Thomas: Unsere Produktionsstätten sowie unserer Materiallieferanten lassen sich in einem Fünf-Autostunden-Radius von unserem zentralen Schaffungsraum definieren. Das ermöglicht uns ein hohes Maß an Flexibilität und einen garantierten und stetigen Einblick in die Fertigungsabläufe. Unsere Partner in der Produktion sind meist kleine familiengeführte Unternehmen, welche sich die hohe Kunst des textilen Handwerks nach wie vor bewahrt haben. Ob die nostalgische Fabrik auf der Schwäbischen Alb, die Schneidermanufaktur bei Verona oder die Materiallieferanten aus Bayern und Österreich, alle stehen mit ihrem Namen ein, wenn es um die Güte ihrer Waren geht. Daneben nutzen wir auch vermehrt recycelte Materialien: Unsere Lederlabels beispielsweise fertigen wir seit der letzten Kollektion aus nachhaltigen, recycelten Quellen.
Galina: Unsere Rohstoffe können klarerweise noch nicht alle in einem Fünf-Stunden-Auto-Radius beschaffen werden. Dennoch versuchen wir auch hier den Kilometeraufwand gering zu halten. Derzeit kommen Beispielsweise die Garne unserer in Albstadt gestrickten T-Shirts noch aus Griechenland. Wir arbeiten aber stets daran, unsere Kollektion mit alternativen und regionalen Rohstoffen zu bereichern.

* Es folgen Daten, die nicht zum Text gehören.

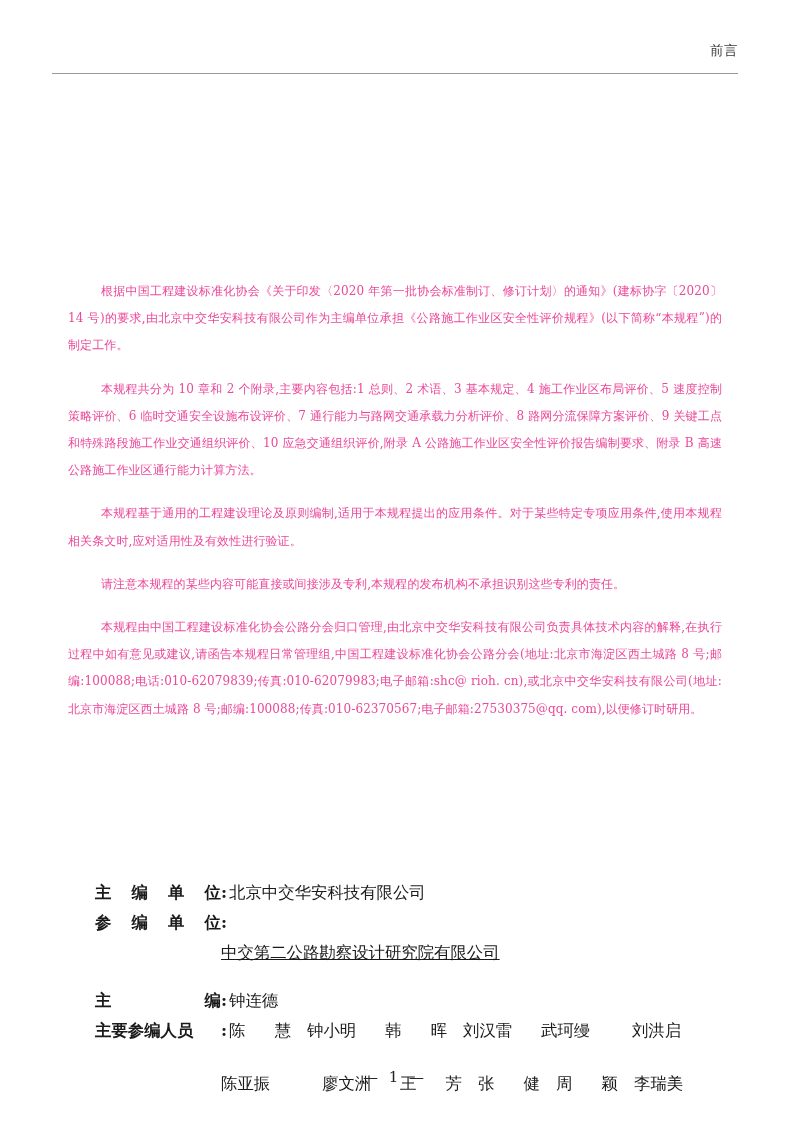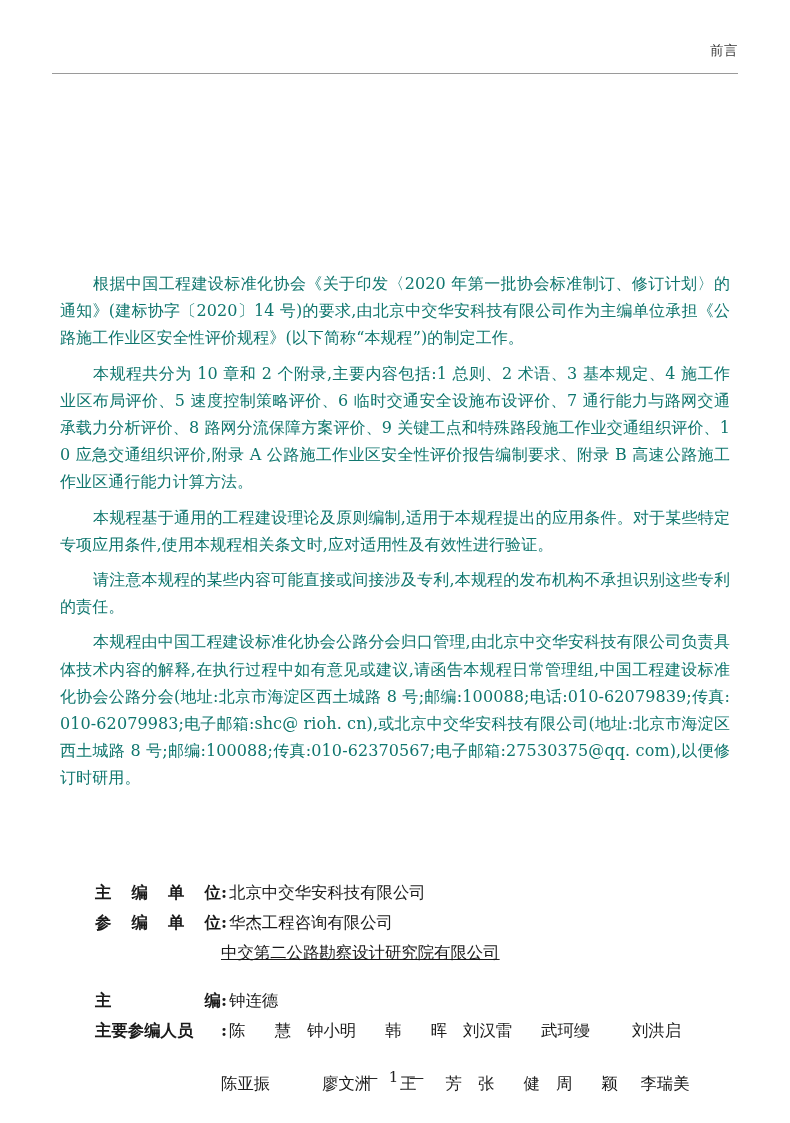"根据中国工程建设标准化协会《关于印发〈2020" p.para { color: #0f766e -> #ec4899; font-size: 16px -> 12px; margin: 8px -> 16px }
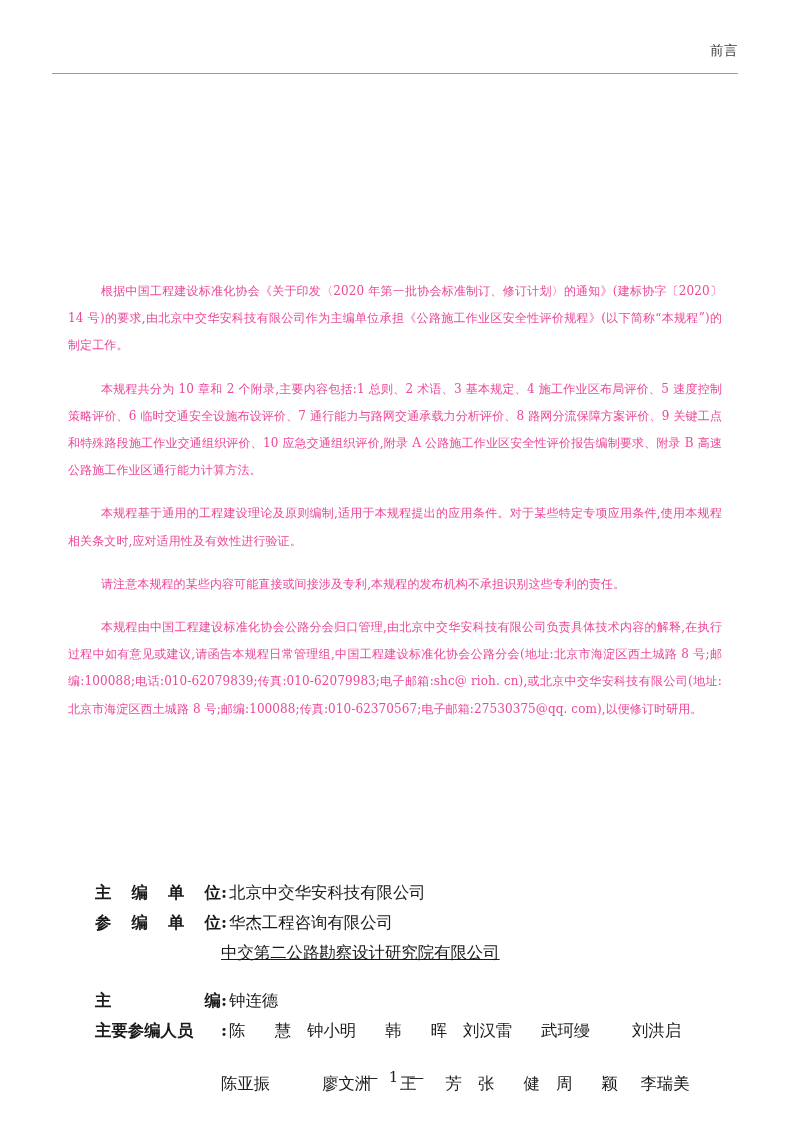"华杰工程咨询有限公司" span.credit-value { html: <span>华杰工程咨询有限公司</span> -> none }
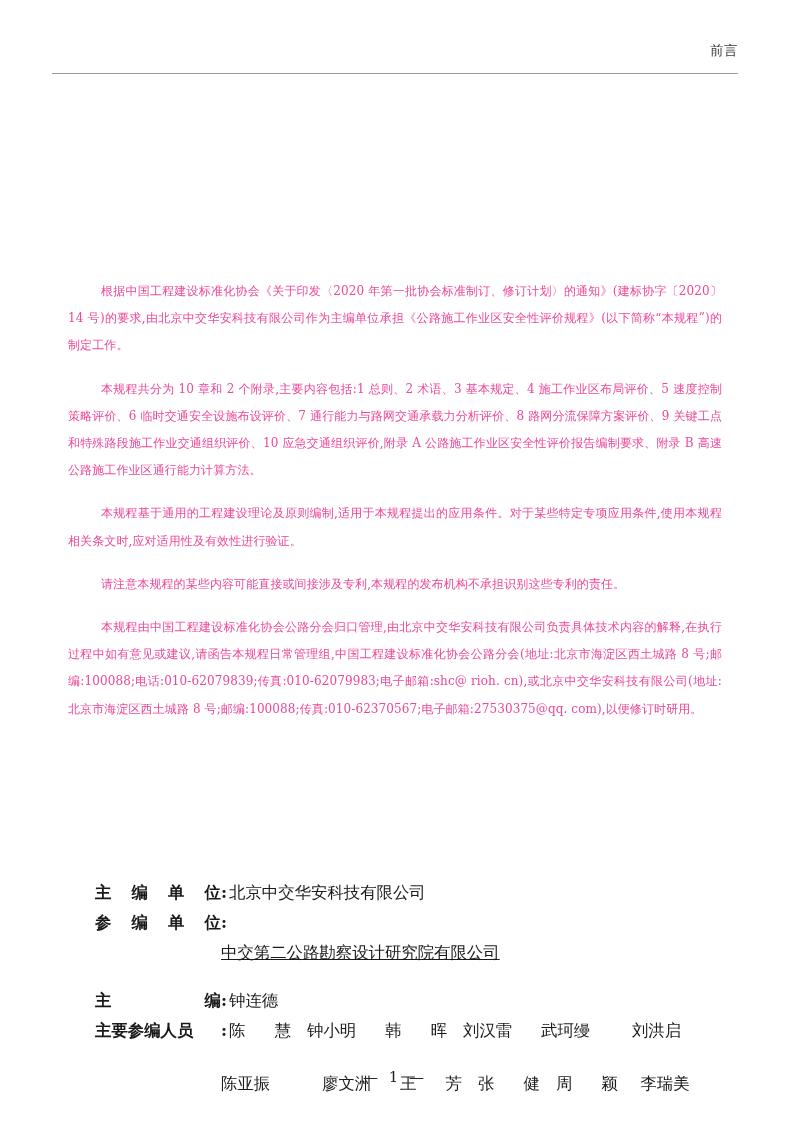"李瑞美" span.nm2 { text-align: center -> none }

Ihr habt eine Website und seid auch auf Instagram und Facebook präsent. Wie wichtig sind euch die Social Media?
Galina: Social Media ist für uns als Kontaktmedium wichtig: Ob der Austausch mit KundInnen und ProduzentInnen, die Bekanntmachung von Neuigkeiten, oder das Teilen von Impressionen aus unserem Tagesgeschäft – stets haben wir Freude daran, GrenzGang zu kommunizieren. – Hier wird sich in nächster Zeit auch viel tun, ihr könnt also gespannt sein.
Und wo können wir eure Produkte kaufen?
Galina: Im Einzelhandel sind wir aktuell im Rupp in Immenstadt und Fischen/Allgäu vertreten. Ab Mitte August 2016 könnt ihr unsere Produkte dann auch in unserem Online-Shop (shop.grenz-gang.com) kaufen. Wer uns in Österreich besuchen möchte, kann uns im September und Oktober 2016 im Pop-Up Store in Linz finden oder Ende Oktober auf der Gustav-Messe in Dornbirn. Für die Zukunft sind noch weitere Verkaufsflächen im Alpenraum angedacht.
Abgesehen davon, was kommt als nächstes?
Galina: Wir stehen gerade erst am Anfang und Ideen gibt es noch unendlich viele. Im Augenblick konzentrieren wir uns neben unseren Kollektionen darauf, regionale Kooperationen in Bezug auf Rohstoff- und Materialbeschaffung weiter zu stärken.
Richtet bitte einen Gruß an die LeserInnen von franzmagazine!
Heike: Wir freuen uns, wenn es uns gelingt mit unserem Schaffen ein Zeichen zu setzen. GrenzGang möchte den LeserInnen nicht nur zeigen, wer hinter der Marke arbeitet, sondern auch welche Idee und Leidenschaft hinter unseren Produkten steht. Letztendlich ist uns die Transparenz unserer Kollektion wichtig: Wer diese gefertigt hat, woraus sie besteht und wo sie entstanden ist. Für Fragen stehen wir euch jederzeit zur Verfügung.